For Tunis resident Amel, her country's January revolution brought her personal freedom after two decades living in a repressive police state.
But as a woman, she is fearful Tunisia's yet uncertain future could bring something else -- an Islamist resurgence and what that could mean to her rights.
"As women we are scared to lose our rights, such as being forced to wear the hijab and losing our jobs," the office secretary said, declining to give her full name.
"Women won't have their freedom anymore. Women have suffered too much to lose these liberties. Nothing is clear yet about the situation of women."
Since independence from France in 1956, Tunisia has boasted some of the most advanced women's rights in the Arab world.
First post-independence leader Habib Bourguiba gave Tunisian women the right to vote, abolished polygamy, forbade marriage under the age of 17 and allowed woman equal rights to divorce.

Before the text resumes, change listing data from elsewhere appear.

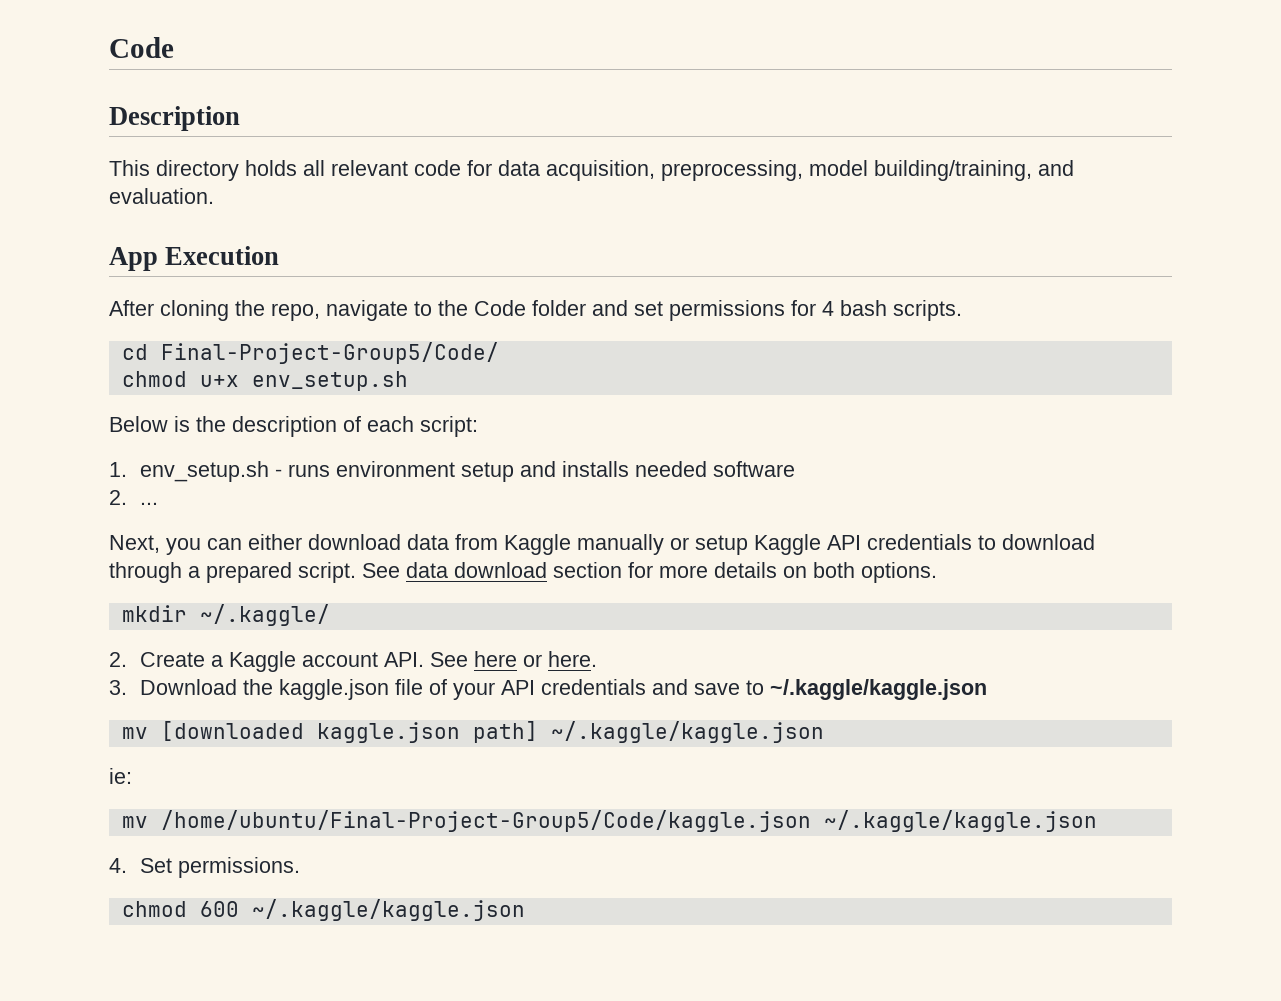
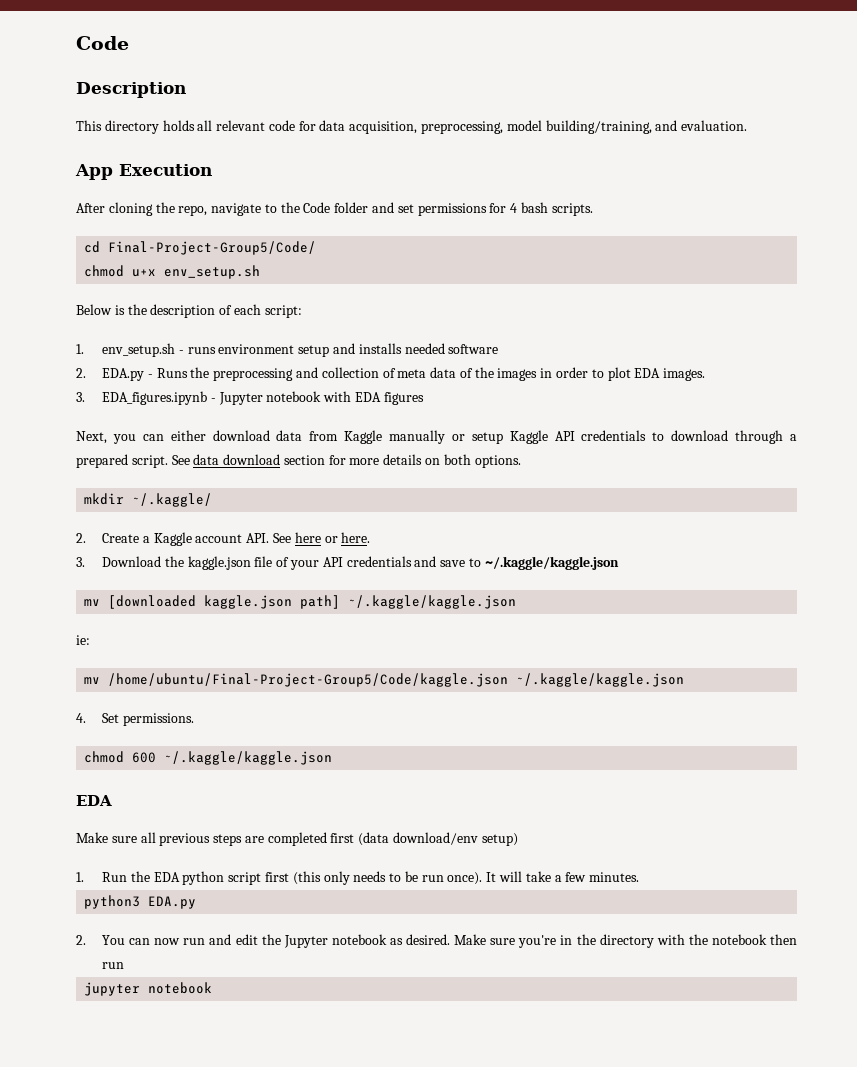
[139,502,158,505] ... -> [102,367,706,381] [76,391,424,405] EDA.py - Runs the preprocessing and collection of meta data of the images in order to plot EDA images. // 3. EDA_figures.ipynb - Jupyter notebook with EDA figures
(525, 910) none -> [76,795,112,806] [76,832,518,846] [76,871,640,885] [84,895,197,909] [76,934,797,948] [102,962,125,969] [84,982,213,996] // EDA // Make sure all previous steps are completed first (data download/env setup) // 1. Run the EDA python script first (this only needs to be run once). It will take a few minutes. // python3 EDA.py // 2. You can now run and edit the Jupyter notebook as desired. Make sure you're in the directory with the notebook then run // jupyter notebook

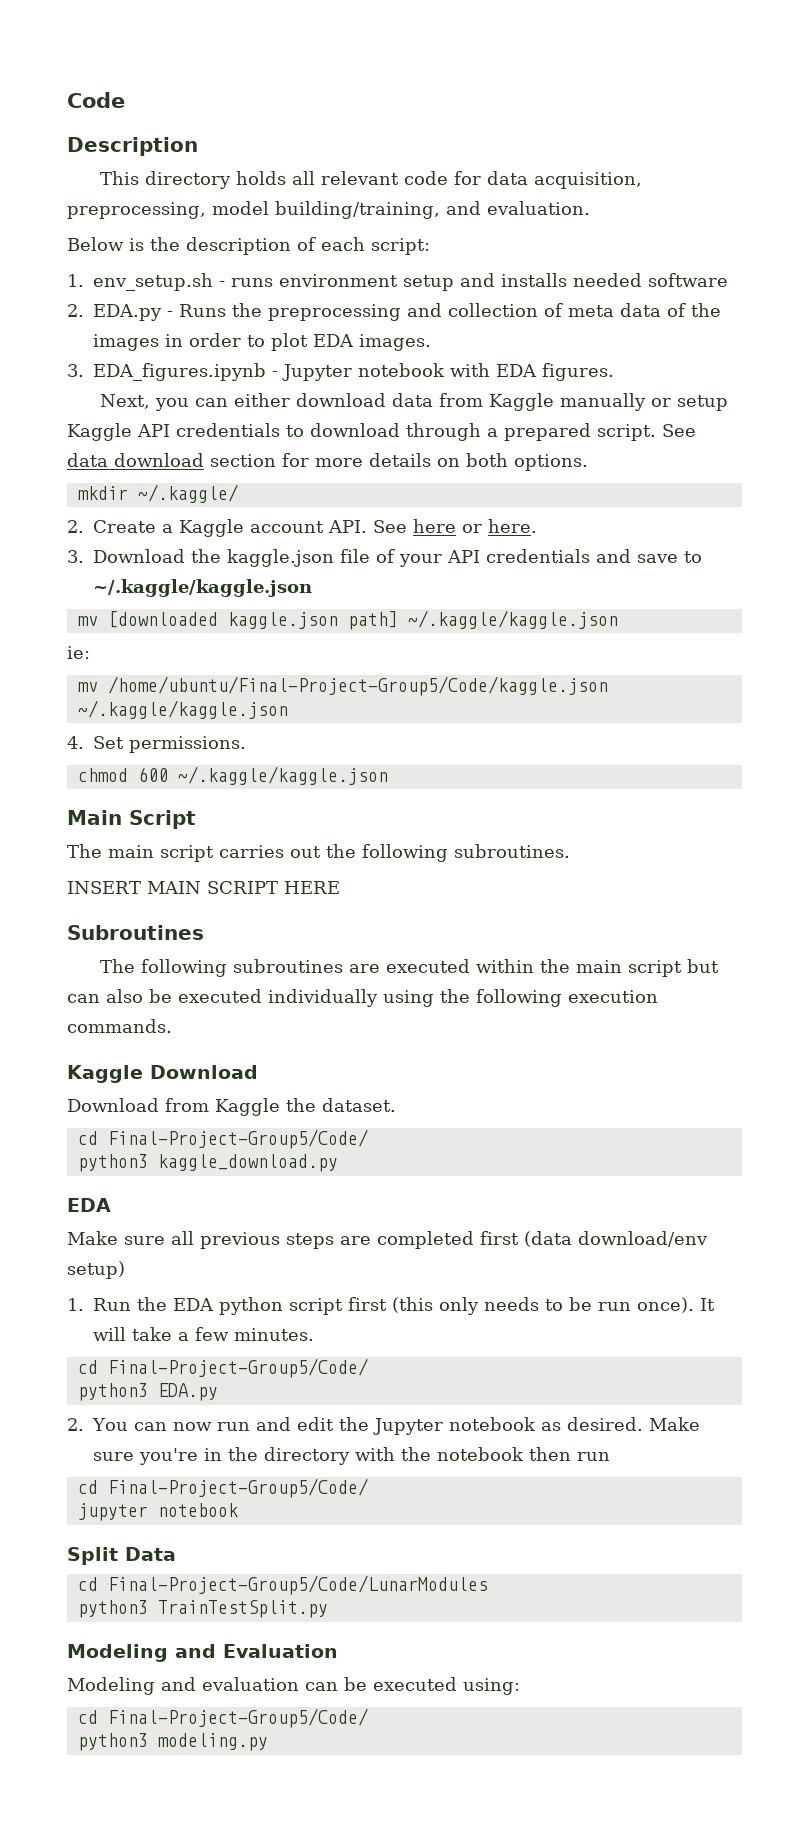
[75,164,212,180] [76,202,593,216] [84,241,317,255] [84,265,261,279] // App Execution // After cloning the repo, navigate to the Code folder and set permissions for 4 bash scripts. // cd Final-Project-Group5/Code/ // chmod u+x env_setup.sh -> (590, 208) none
[383,392,424,405] figures -> [542,363,614,381] figures.
(333, 758) none -> [67,810,196,829] [67,844,570,862] [67,881,340,894] [67,925,204,940] [99,959,719,977] [67,989,658,1007] [67,1019,172,1033] [67,1065,258,1083] [67,1098,396,1116] [77,1129,368,1149] [77,1154,338,1172] // Main Script // The main script carries out the following subroutines. // INSERT MAIN SCRIPT HERE // Subroutines // The following subroutines are executed within the main script but can also be executed individually using the following execution commands. // Kaggle Download // Download from Kaggle the dataset. // cd Final-Project-Group5/Code/ // python3 kaggle_download.py
(640, 877) none -> [77,1358,368,1378] // cd Final-Project-Group5/Code/
(125, 965) none -> [77,1478,368,1498] // cd Final-Project-Group5/Code/
(213, 988) none -> [67,1547,176,1565] [77,1575,488,1595] [77,1600,328,1618] [67,1644,338,1662] [67,1677,520,1695] [77,1708,368,1728] [77,1733,268,1751] // Split Data // cd Final-Project-Group5/Code/LunarModules // python3 TrainTestSplit.py // Modeling and Evaluation // Modeling and evaluation can be executed using: // cd Final-Project-Group5/Code/ // python3 modeling.py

But Tunisian women are now carefully watching to see whether the uprising that ousted authoritarian President Zine al-Abidine Ben Ali on Jan. 14 will also unravel women's rights bolstered by his secular regime in a predominantly Muslim country.
Tunisia's interim authorities initially struggled to restore stability in the North African country but in March laid out a plan for a transition to democracy.
"There are fears and questions, because we are at a phase where we are reforming the foundations of society," Maya Jribi, head of Tunisia's Progressive Democratic Party, said.
"There are voices that have dual messages, so we can hear pro gressive things from one person, and then from another person in the same party we hear reactionary words.
She said that Tunisian women and women who supported democracy also needed to mobilise to protect the gains Tunisia had made.
HEADSCARVES
Bourguiba considered Islam a threat to the state and called the Muslim head cover, or hijab, an "odious rag". Under Ben Ali, veiled women were long denied access to education and jobs.
Ben Ali was toppled by protests after 23 years in power and fled to Saudi Arabia. Seeking to assert their authority and gain legitimacy in the eyes of protesters who forced him to flee, the caretaker authorities are attacking the vestiges of his rule.
The interior ministry said this month women would now be allowed to wear the Islamic headscarf in photographs on identity cards.
However some commentators have used the new freedom of expression on television to advocate conservative values.
One said allowing polygamy would help right a demographic imbalance while another called for women to stay at home to solve Tunisia's unemployment problem, newspaper La Presse said soon after the revolution.
Hundreds of women rallied in the capital in January to voice their fears of an Islamist resurgence and call for more equality between men and women.
ISLAMIST RETURN
Tunisia's revolution allowed for movements such as the moderate Islamist Ennahda (Arab for "Renaissance") back on the political stage after a two-decade ban.
Ben Ali suppressed Ennahda after it officially won over 15 percent of an 1989 vote, exiling and jailing its members.
Its leader Rachid Ghannouchi, who returned from exile in January, said Ennahda believed in individual freedoms, women's rights and their equality with men. Analysts say Ennahda today might get up to 35-40 percent, close to what it may have actually won in the fraud-ridden 1989 vote.
"We want women to be well-represented politically, to participate effectively in decision-making, and to be represented in a way that reflects her presence in society," Ennahda member Chambi Riadh told Reuters.
"A woman is responsible for her family, she works and she is involved in many cultural and arts activities. Now is the time to translate this on the political stage, specifically in decision-making, and for women to take on the responsibilities that reflect her contribution to Tunisian society."
Authorities preparing Tunisia's July 24 election to choose a national assembly which will rewrite the constitution ruled this month that men and women must feature in equal number in the poll, a move hailed as historic in the Arab world.
Women activists hope democracy in Tunisia will safeguard as well as promote women's rights.
"I am optimistic because we are on the path to democracy. We are going to learn democracy slowly because we did not have it for 23 years, even more," Sana Ben Achour, chairwoman of the Tunisian Association of Democratic Women, said.
"I see democracy as the solution for all society, including women. Democracy will ensure that their rights are kept."
Women represent around quarter of Tunisia's working population and just over half of higher education students, according to Tunisia's national institute of statistics.
For 23-year old Rihab, Tunisian women have a stronger chance now to make their voices heard.
"Women today need to have a stronger personality than before," she said.
"She has to take up her rights much more and she has to be independent from men because as Tunisians we still think that a woman's destiny has to be linked to man's."